Mental health problems can take many forms including depression, schizophrenia, bipolar, eating disorders, anxieties, phobias, drug and alcohol abuse, post-traumatic stress disorder, dementia and many more.
It is estimated that one in four people experience mental health problems at some time in their lives. UHNM is committed to working together with partners to make sure people get the help and support they need. We want to ensure that our patients have a positive experience when they come to UHNM and that all of their needs are met.
Improved mental health and wellbeing is associated with a range of better outcomes for people of all ages and backgrounds.
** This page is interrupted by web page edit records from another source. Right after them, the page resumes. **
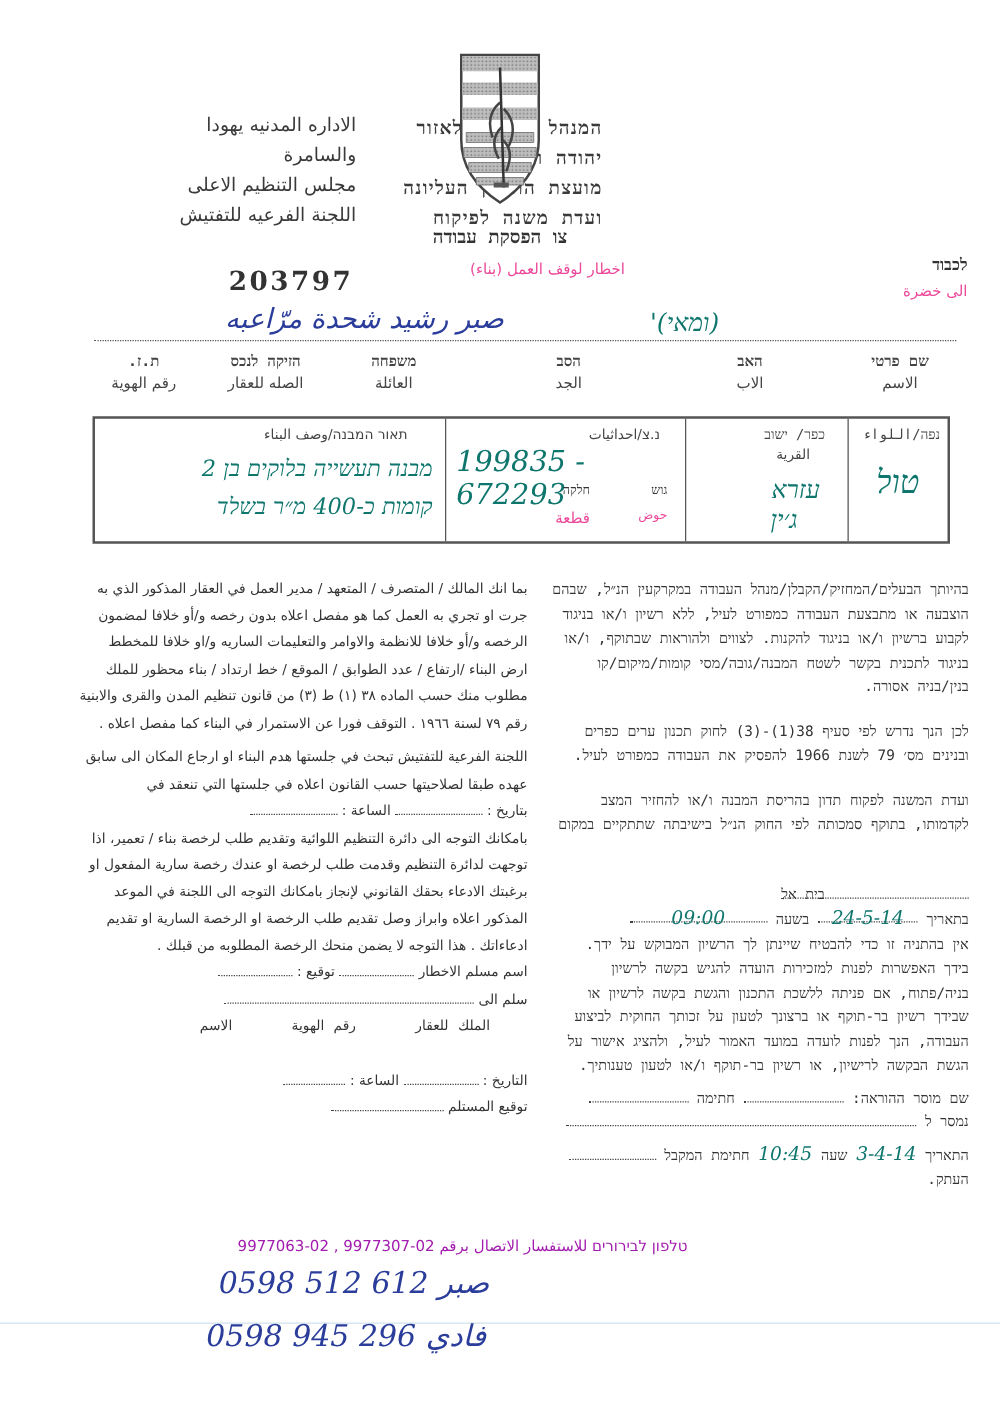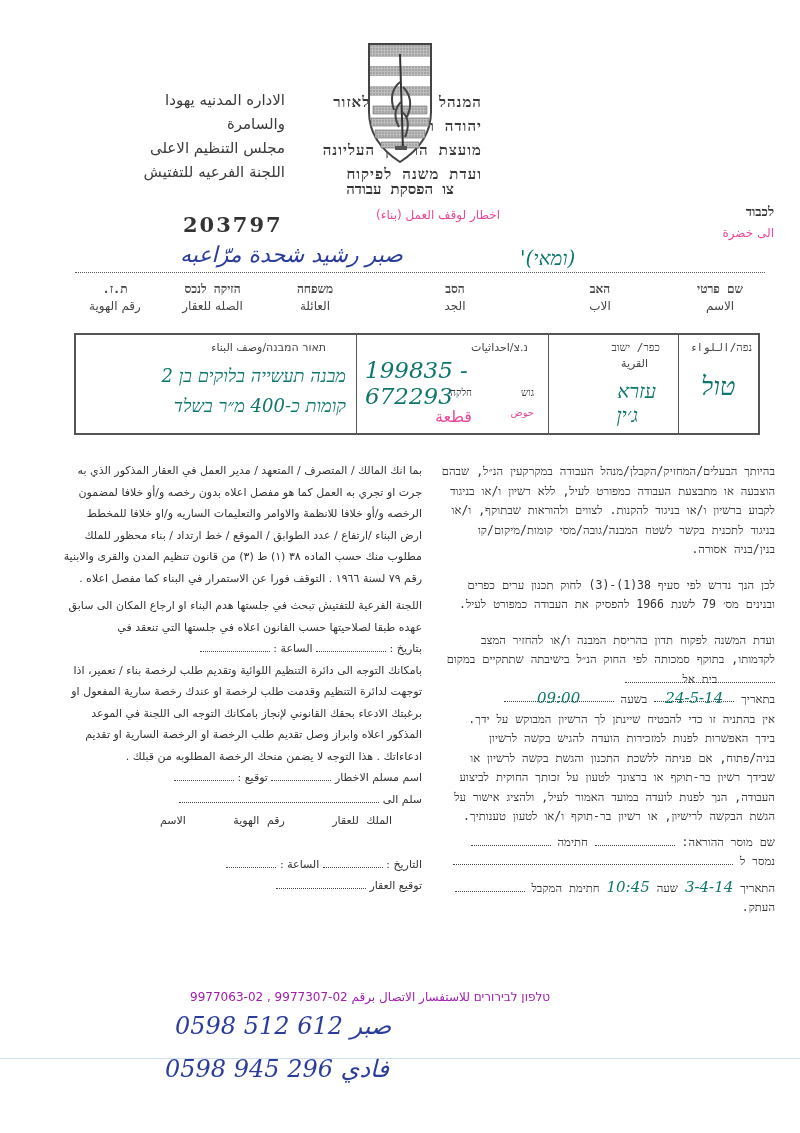--- a/index.html
+++ b/index.html
@@ -145,7 +145,7 @@
     <span class="abs heb" style="right:14px; top:52px; font-size:10px;">גוש</span>
     <span class="abs ar" style="right:14px; top:72px; font-size:10px;">حوض</span>
     <span class="abs heb" style="right:76px; top:52px; font-size:10px;">חלקה</span>
-    <span class="abs ar" style="right:76px; top:72px; font-size:16px;">قطعة</span>
+    <span class="abs ar" style="right:76px; top:72px; font-size:12px;">قطعة</span>
   </div>
   <div class="loc-cell" style="left:0; width:280px; border-left:none;">
     <span class="lbl rtl ar" style="right:30px;">תאור המבנה/وصف البناء</span>

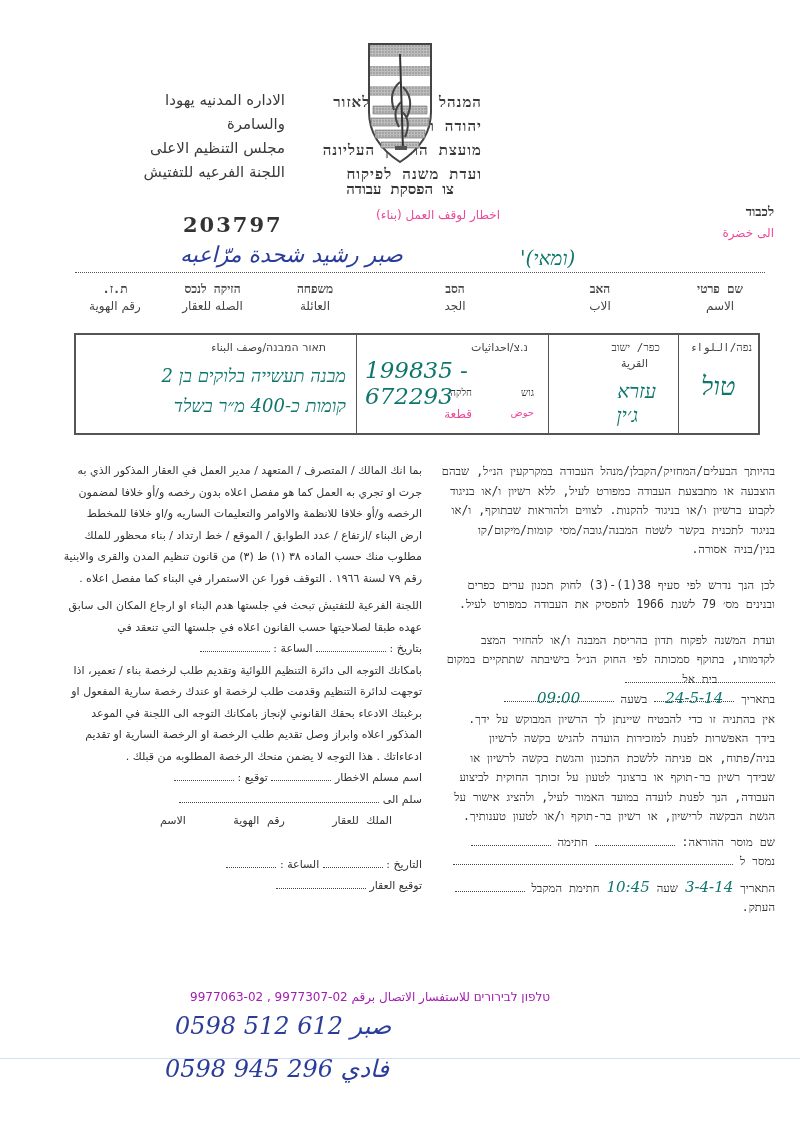--- a/index.html
+++ b/index.html
@@ -159,7 +159,7 @@
   <p class="p">לכן הנך נדרש לפי סעיף 38(1)-(3) לחוק תכנון ערים כפרים ובנינים מס׳ 79 לשנת 1966 להפסיק את העבודה כמפורט לעיל.</p>
   <p style="margin:0;">ועדת המשנה לפקוח תדון בהריסת המבנה ו/או להחזיר המצב לקדמותו, בתוקף סמכותה לפי החוק הנ״ל בישיבתה שתתקיים במקום</p>
   <div>
-    <span class="blank" style="min-width:150px; text-align:center;">בית אל</span>
+    <span class="blank" style="min-width:150px; text-align:left;margin-top:36px;">בית אל</span>
   </div>
   <div>
     <span>בתאריך</span>

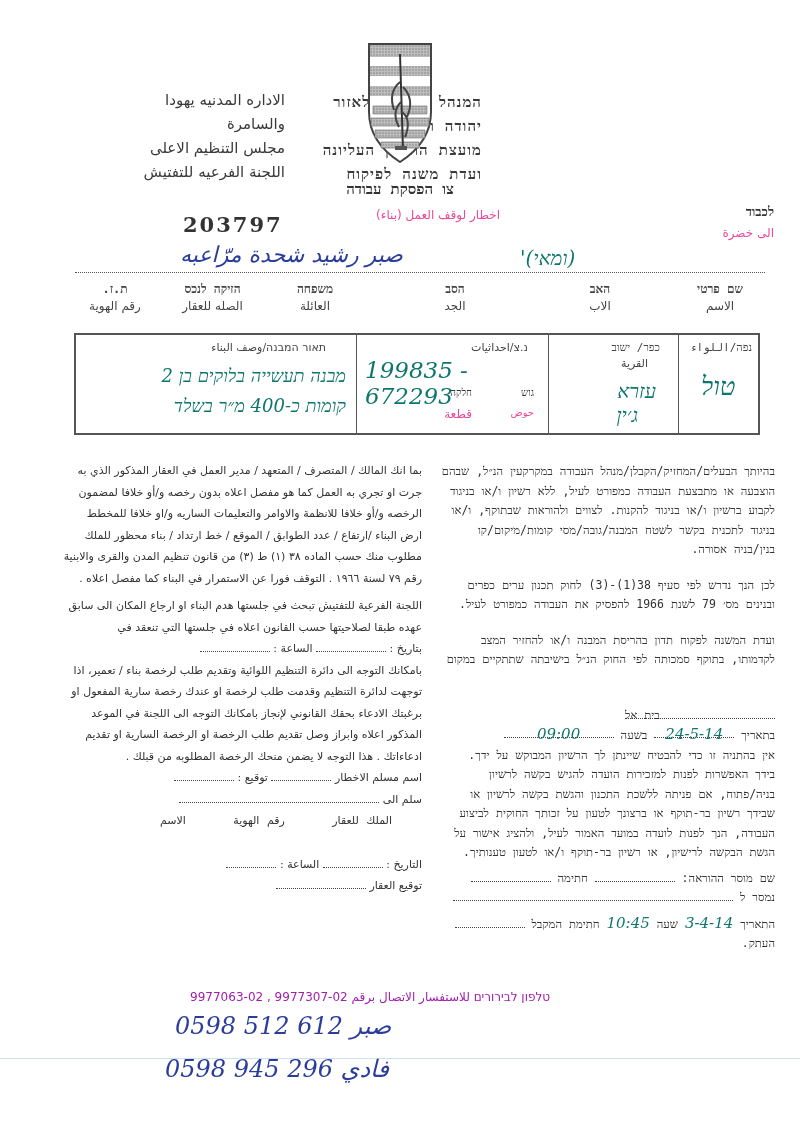--- a/index.html
+++ b/index.html
@@ -222,7 +222,7 @@
     <span class="blank" style="min-width:50px;"></span>
   </div>
   <div>
-    <span>توقيع العقار</span>
+    <span>توقيع المستلم</span>
     <span class="blank" style="min-width:90px;"></span>
   </div>
 </div>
These include improved physical health and life expectancy.
Since 2013, NHS England has been working with service users, carers and key partners to improve the outcomes and experiences of people of all ages with mental health problems, to ensure that mental health is treated with the same level of importance as physical health.
The NHS Five Year Forward View for Mental Health 2016 sets out a series of practical and realistic steps for the NHS to deliver a better, more joined-up and more responsive NHS in England.
We aim to ensure patients receive the highest standards of care and that patients are treated with respect and dignity.
Our current workforce includes a number of mental health nurses in certain ward areas that are able to provide holistic care which meets the needs of people who are living with mental health problems.
Areas of work are emergency portals, care of the older person, trauma and orthopaedics, general medicine and gastroenterology and child health.